By Dalia Deak
The public health crisis in Flint, MI is a long way from resolved. The short-term public health effects have been staggering, a state of emergency has been declared in the city, uncertainty looms in the long-term, and the city, state, and federal government have a serious trust issue on their hands.
Last April, the city of Flint changed its water source from Lake Huron to the Flint River in an effort to reduce mounting financial pressure on the city. However, the new water source corroded the city’s old pipes, leaching lead into the water. Adding insult to injury,
when residents complained about the taste, smell, and appearance, or attributed rashes and other medical conditions to the water source, city officials told residents that they were continually monitoring the levels to ensure that they were safe (a claim which has been called into question). Despite concern over the quality of the water dating back almost immediately after the switch, a state of emergency was declared when parents started bringing children in to the pediatrician for concerns about delayed development. When researchers at Hurley Medical Center looked into the issue, they found that the proportion of infants and children with above-average lead levels close to doubled after the switch. Residents filed a class-action lawsuit against the Governor, the state, the city, and 13 public officials in November for damages from the high levels of lead in the water, claiming that their 14th amendment right was violated when the city took away their safe drinking water and replaced it with a cheaper, more dangerous alternative.

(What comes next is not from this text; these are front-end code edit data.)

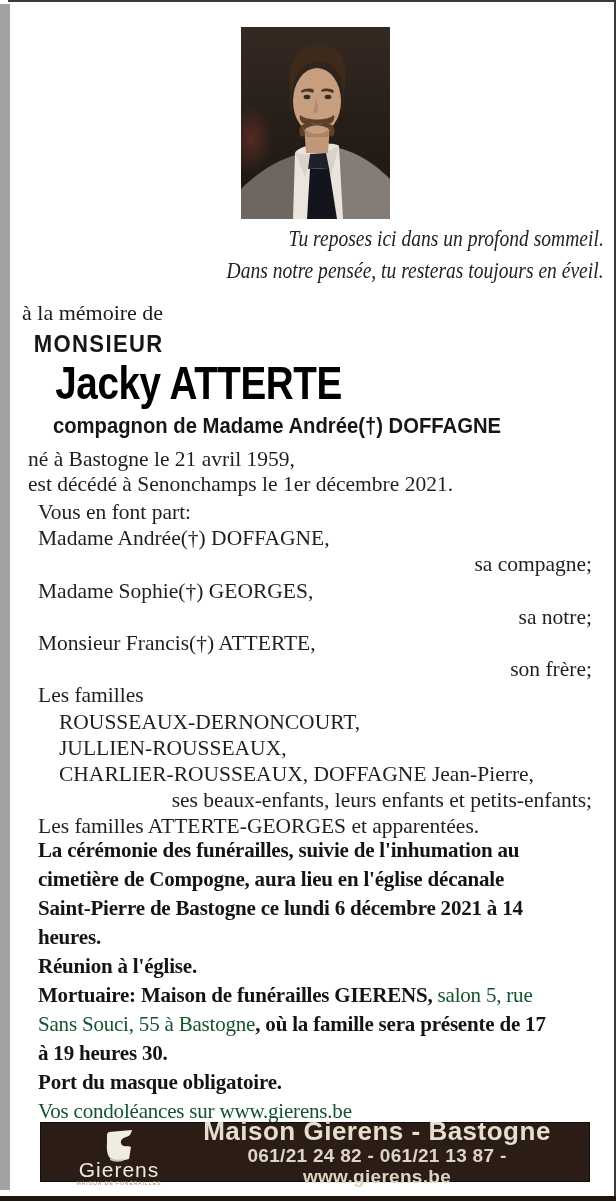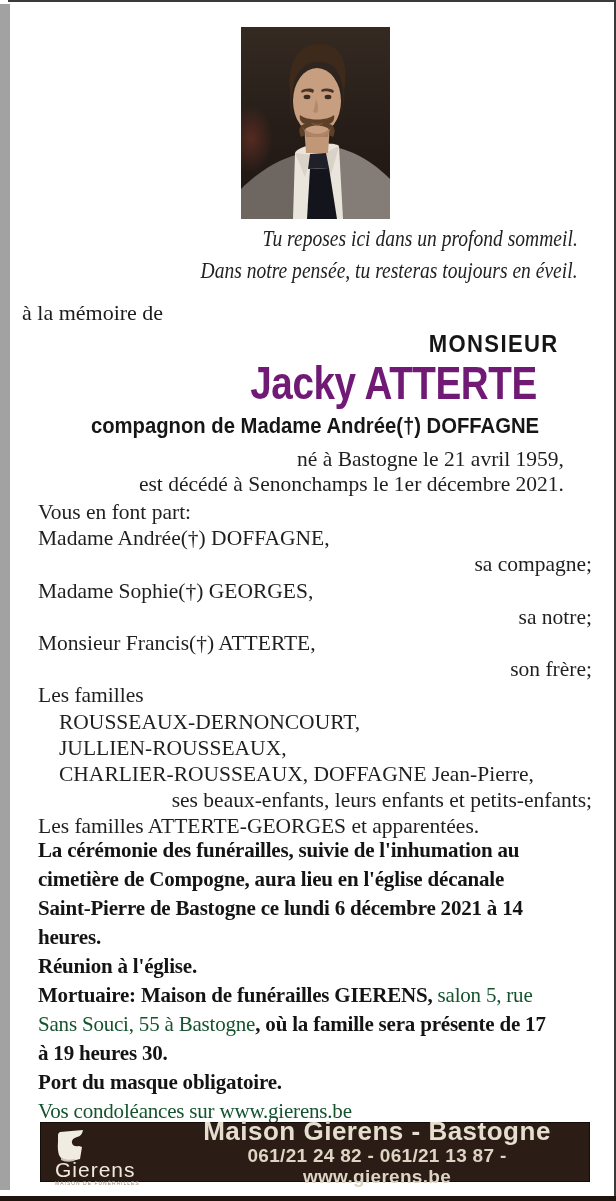--- a/index.html
+++ b/index.html
@@ -19,7 +19,7 @@
   .photo svg{display:block;}
 
   
-  .quote{position:absolute;left:24px;top:223px;width:554px;text-align:right;
+  .quote{position:absolute;left:50px;top:223px;width:554px;text-align:right;
     font-style:italic;font-size:23px;line-height:32px;color:#222;}
   .quote .qline{display:inline-block;transform:scaleX(.85);transform-origin:100% 50%;white-space:nowrap;}
 

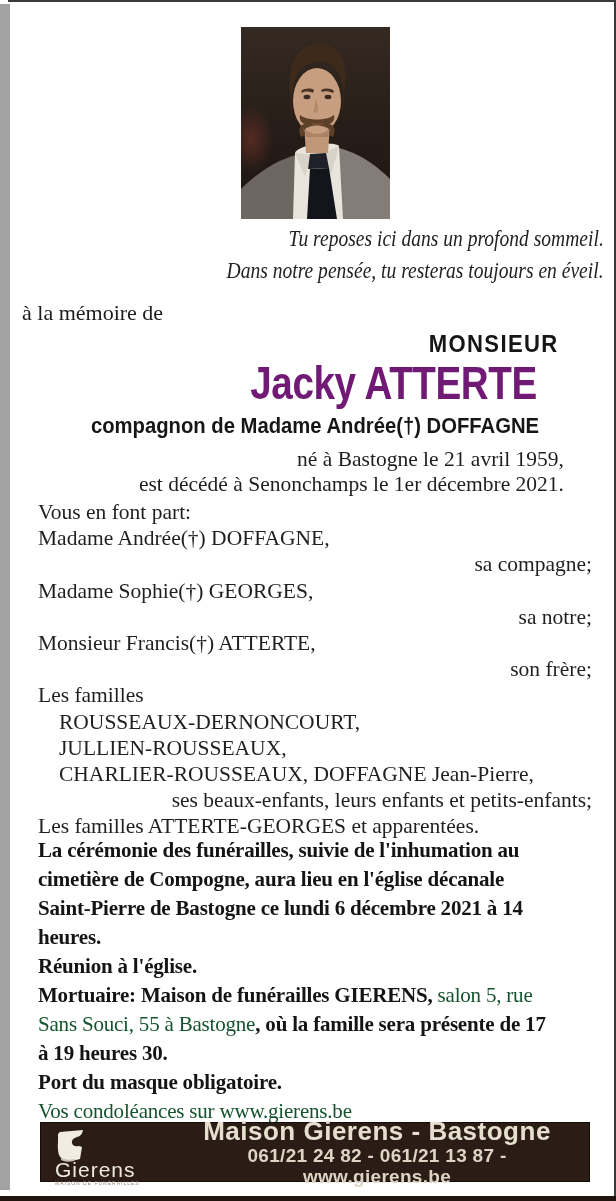--- a/index.html
+++ b/index.html
@@ -26,7 +26,7 @@
   .intro{position:absolute;left:22px;top:300px;font-size:22px;color:#1c1c1c;}
 
   
-  .header{position:absolute;left:36px;top:331px;width:554px;text-align:right;
+  .header{position:absolute;left:28px;top:331px;width:554px;text-align:left;
     padding-right:26px;box-sizing:border-box;}
   .sans{font-family:"Liberation Sans","DejaVu Sans",sans-serif;}
   .h-title{font-weight:bold;font-size:24px;line-height:26px;letter-spacing:1.5px;color:#161616;}

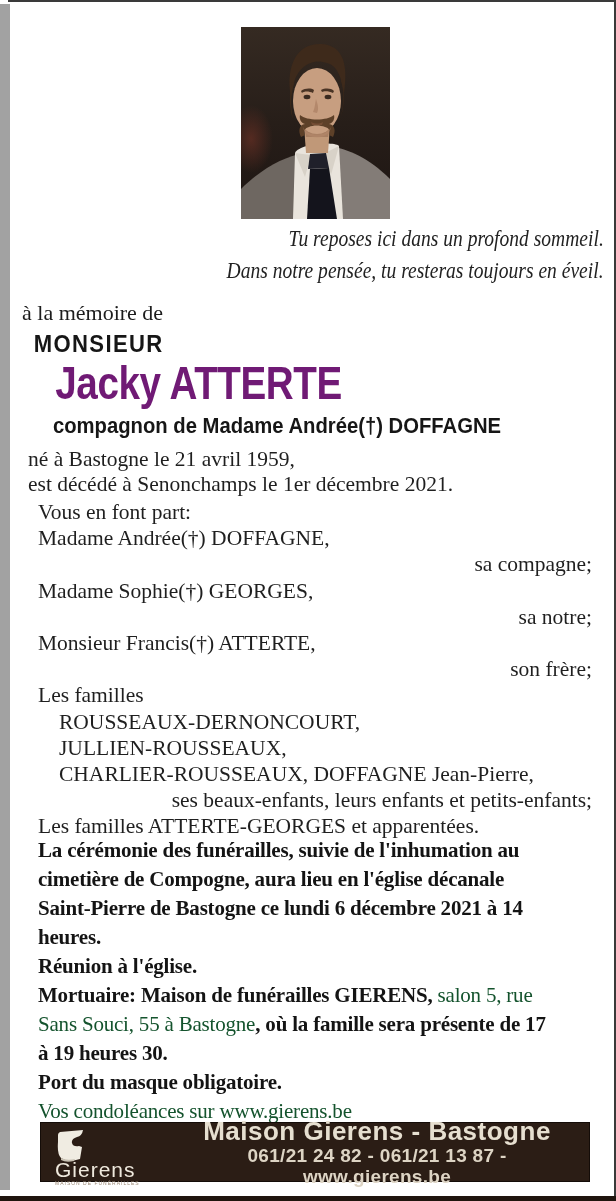--- a/index.html
+++ b/index.html
@@ -31,7 +31,7 @@
   .sans{font-family:"Liberation Sans","DejaVu Sans",sans-serif;}
   .h-title{font-weight:bold;font-size:24px;line-height:26px;letter-spacing:1.5px;color:#161616;}
   .h-title .sq, .h-name .sq, .h-comp .sq{display:inline-block;transform:scaleX(.92);transform-origin:50% 50%;white-space:nowrap;}
-  .h-name{font-weight:bold;font-size:46px;line-height:51px;margin-top:1px;color:#701a75;}
+  .h-name{font-weight:bold;font-size:46px;line-height:51px;margin-top:1px;color:#000000;}
   .h-name .sq{transform:scaleX(.84);letter-spacing:-.5px;}
   .h-comp{font-weight:bold;font-size:22.5px;line-height:25px;margin-top:4px;color:#161616;}
   .h-comp .sq{transform:scaleX(.9);}

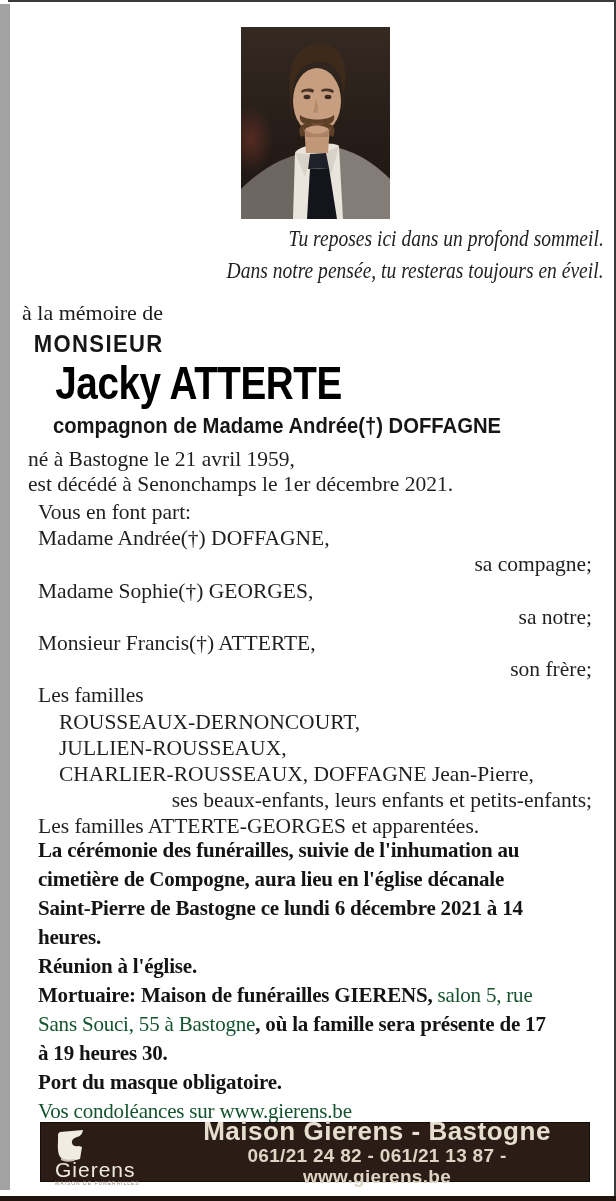--- a/index.html
+++ b/index.html
@@ -54,7 +54,7 @@
   .footer-bar{position:absolute;left:40px;top:1122px;width:550px;height:60px;
     background:#2b1d15;border:1px solid #140c08;box-sizing:border-box;
     display:flex;align-items:center;}
-  .logo-box{width:128px;display:flex;flex-direction:column;justify-content:center;padding-left:14px;margin-top:11px;}
+  .logo-box{width:128px;display:flex;flex-direction:column;align-items:center;justify-content:center;padding-left:14px;margin-top:11px;}
   .logo-text{font-family:"Liberation Sans","DejaVu Sans",sans-serif;color:#efe9dd;
     font-size:21px;letter-spacing:1px;line-height:20px;margin-top:-2px;}
   .logo-tag{font-family:"Liberation Sans","DejaVu Sans",sans-serif;color:#9b8875;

While the situation in Flint should shock the public conscience, it unfortunately is a story we have heard before. Flint’s water crisis shares a number of similarities to the Washington, DC lead crisis, though levels in Flint were not as high nor was the exposure as long. In DC, the lead concentration began to rise in 2001 after a new chemical was added to the water treatment. This change made the water more corrosive on lead pipes, a problem that persisted for three years before the public was made aware. Significantly increased levels of lead in infants and toddlers and an increase in the number of miscarriages are just some of the issues that arose as a result. The Centers for Disease Control came under fire during this crisis and class-action lawsuits were filed against the District of Columbia Water and Sewage Authority.
The situations in Flint and DC are pressing and demand national attention. As we still struggle to understand the true extent of the damage, we must support residents coping with the effects of high levels of lead, particularly as many of those with the most prolonged exposed were vulnerable populations with young children. Additionally, science-based safeguards and improved public health and legal tools must be put in place to ensure that residents of our cities have access to clean water. As for me here, I will continue to follow this developing story in Flint and plan to post more in the future as the scientific, public health, and legal implications of this case develop.